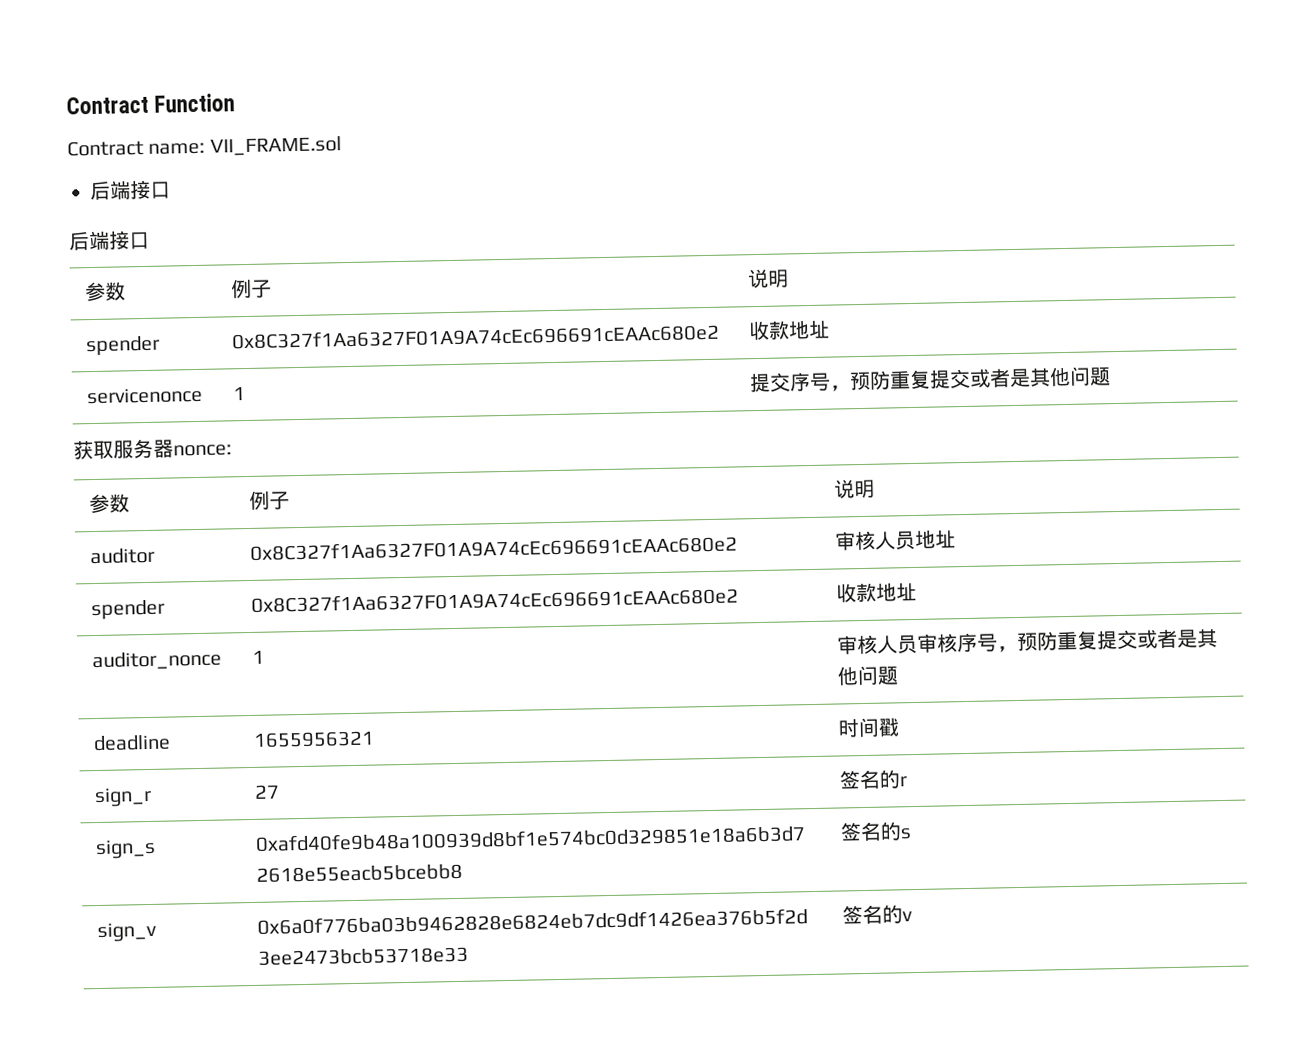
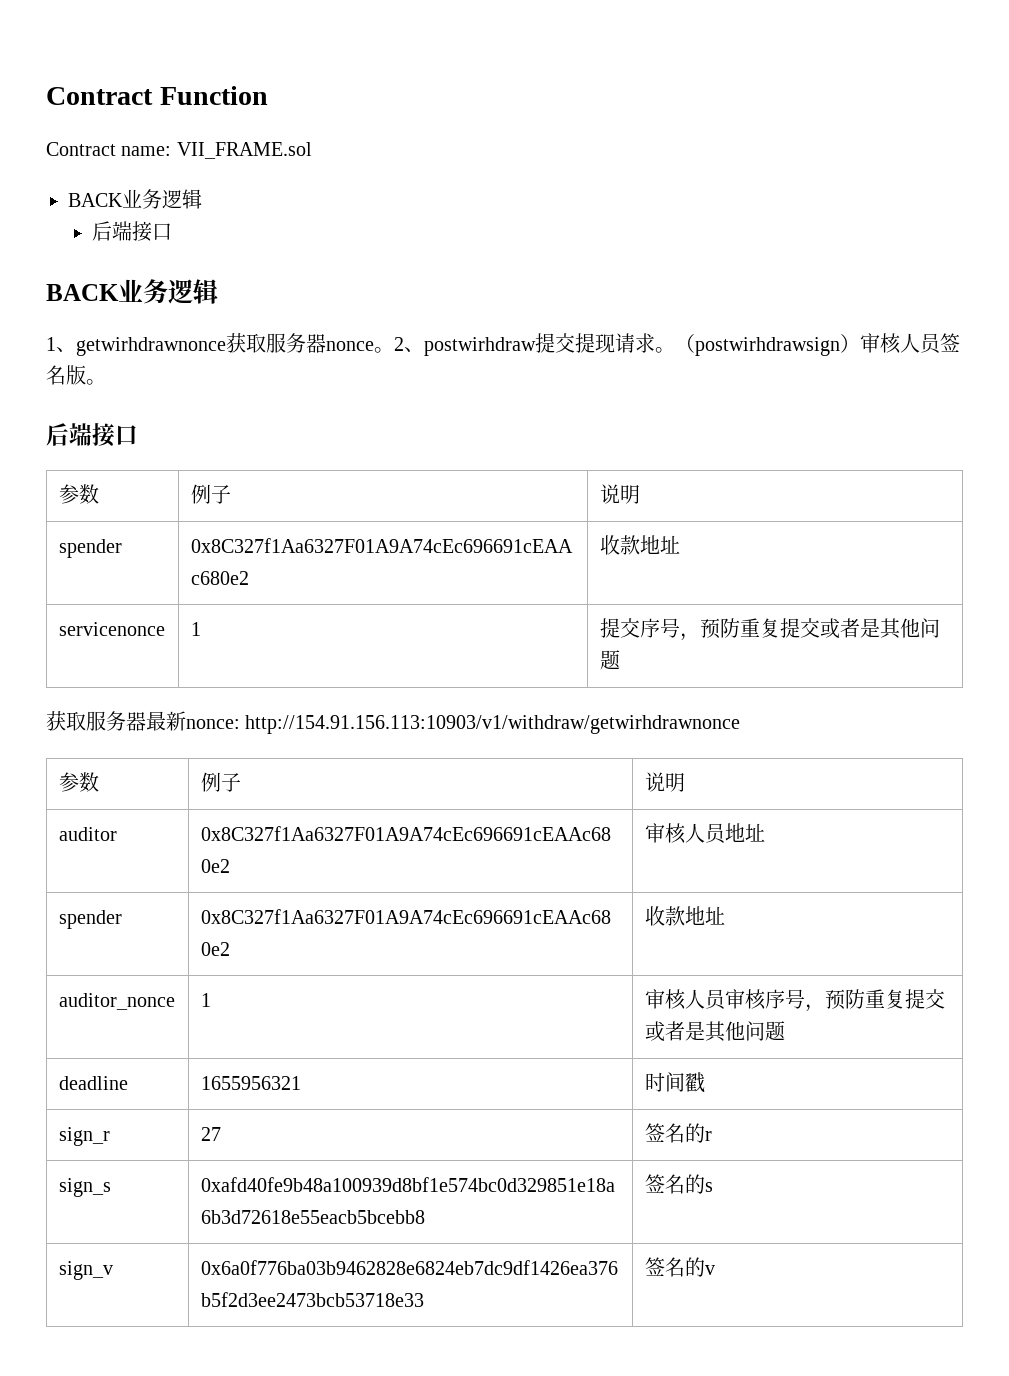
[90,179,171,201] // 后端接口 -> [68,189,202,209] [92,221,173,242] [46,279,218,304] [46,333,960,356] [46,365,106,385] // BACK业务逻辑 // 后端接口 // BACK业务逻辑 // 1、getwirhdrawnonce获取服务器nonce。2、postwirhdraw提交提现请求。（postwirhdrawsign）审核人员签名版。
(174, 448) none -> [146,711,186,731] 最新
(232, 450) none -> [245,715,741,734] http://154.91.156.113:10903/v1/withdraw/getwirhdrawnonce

──────

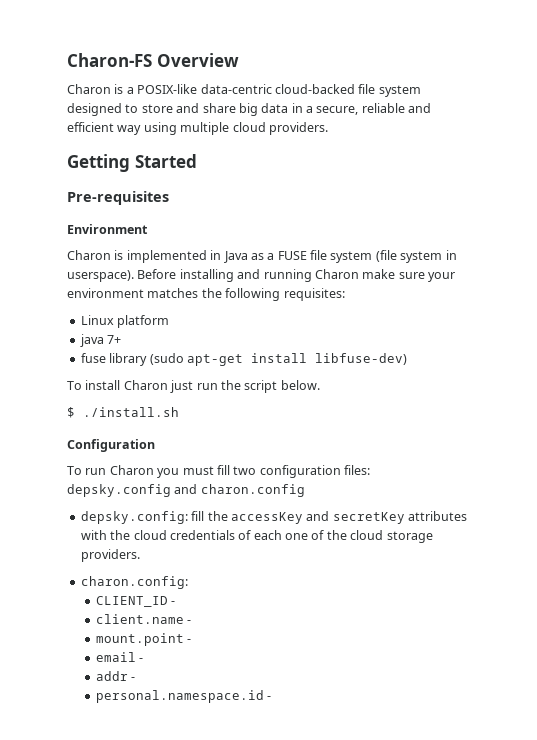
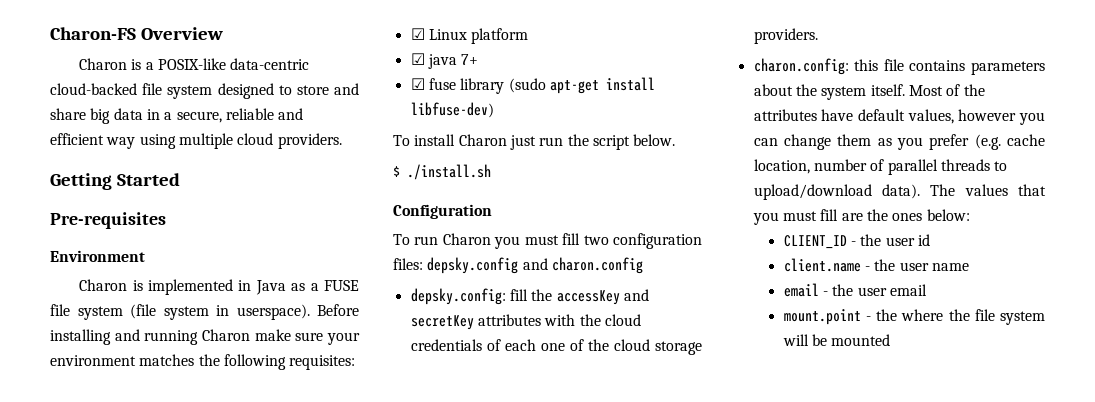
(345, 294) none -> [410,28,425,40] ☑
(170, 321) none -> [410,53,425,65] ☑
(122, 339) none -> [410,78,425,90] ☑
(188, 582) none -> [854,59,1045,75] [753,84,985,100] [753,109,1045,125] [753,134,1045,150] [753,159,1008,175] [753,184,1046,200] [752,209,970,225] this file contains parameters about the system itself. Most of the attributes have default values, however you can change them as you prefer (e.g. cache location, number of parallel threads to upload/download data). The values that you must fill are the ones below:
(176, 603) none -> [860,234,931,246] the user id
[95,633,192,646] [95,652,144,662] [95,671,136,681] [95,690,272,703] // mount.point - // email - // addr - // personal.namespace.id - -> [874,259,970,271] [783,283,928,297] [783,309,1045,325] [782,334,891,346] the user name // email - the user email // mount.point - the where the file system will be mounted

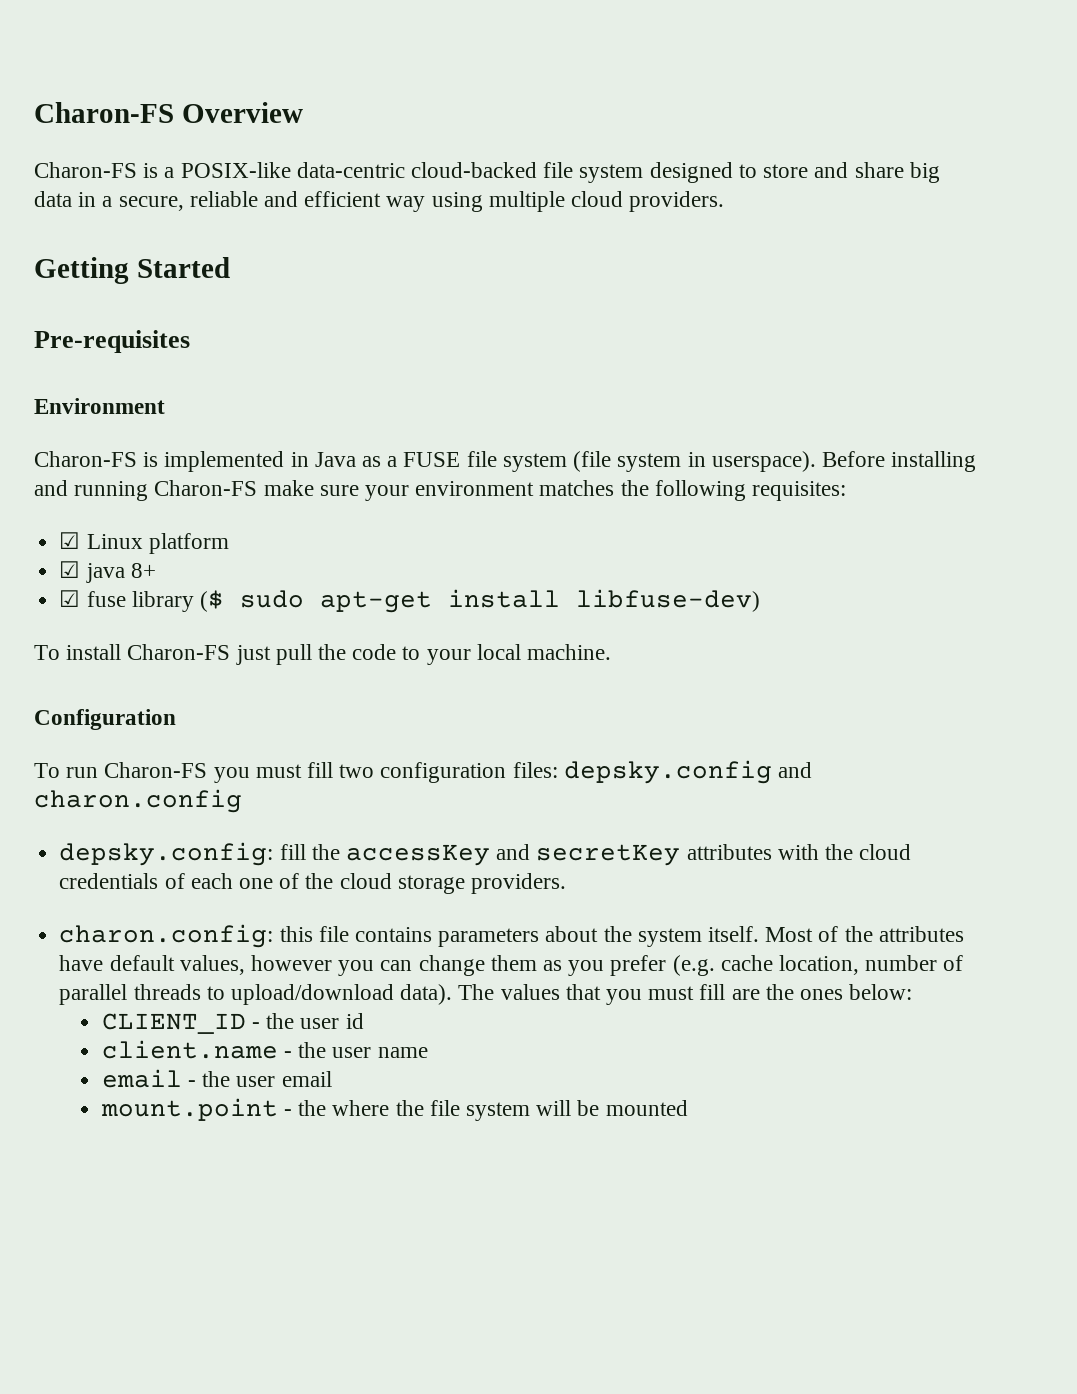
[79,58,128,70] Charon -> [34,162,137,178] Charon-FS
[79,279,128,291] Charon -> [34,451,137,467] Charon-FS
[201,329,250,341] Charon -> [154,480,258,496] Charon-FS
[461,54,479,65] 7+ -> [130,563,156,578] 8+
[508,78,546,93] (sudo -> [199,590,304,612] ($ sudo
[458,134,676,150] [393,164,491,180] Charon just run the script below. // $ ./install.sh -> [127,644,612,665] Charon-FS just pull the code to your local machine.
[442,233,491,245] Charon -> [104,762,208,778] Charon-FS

──────

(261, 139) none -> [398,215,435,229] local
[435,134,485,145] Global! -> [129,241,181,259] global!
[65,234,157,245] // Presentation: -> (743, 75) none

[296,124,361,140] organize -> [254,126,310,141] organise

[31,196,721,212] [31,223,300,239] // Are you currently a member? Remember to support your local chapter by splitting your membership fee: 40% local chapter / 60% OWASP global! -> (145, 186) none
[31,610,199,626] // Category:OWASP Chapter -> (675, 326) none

──────

• _Your goal_
Of all the entries above, repeat only the lines from the line that has "[90,179,171,201] // 后端接口" to the line that has "(232, 450) none", both lines included, exactly.

• _Written solution_
[90,179,171,201] // 后端接口 -> [68,189,202,209] [92,221,173,242] [46,279,218,304] [46,333,960,356] [46,365,106,385] // BACK业务逻辑 // 后端接口 // BACK业务逻辑 // 1、getwirhdrawnonce获取服务器nonce。2、postwirhdraw提交提现请求。（postwirhdrawsign）审核人员签名版。
(174, 448) none -> [146,711,186,731] 最新
(232, 450) none -> [245,715,741,734] http://154.91.156.113:10903/v1/withdraw/getwirhdrawnonce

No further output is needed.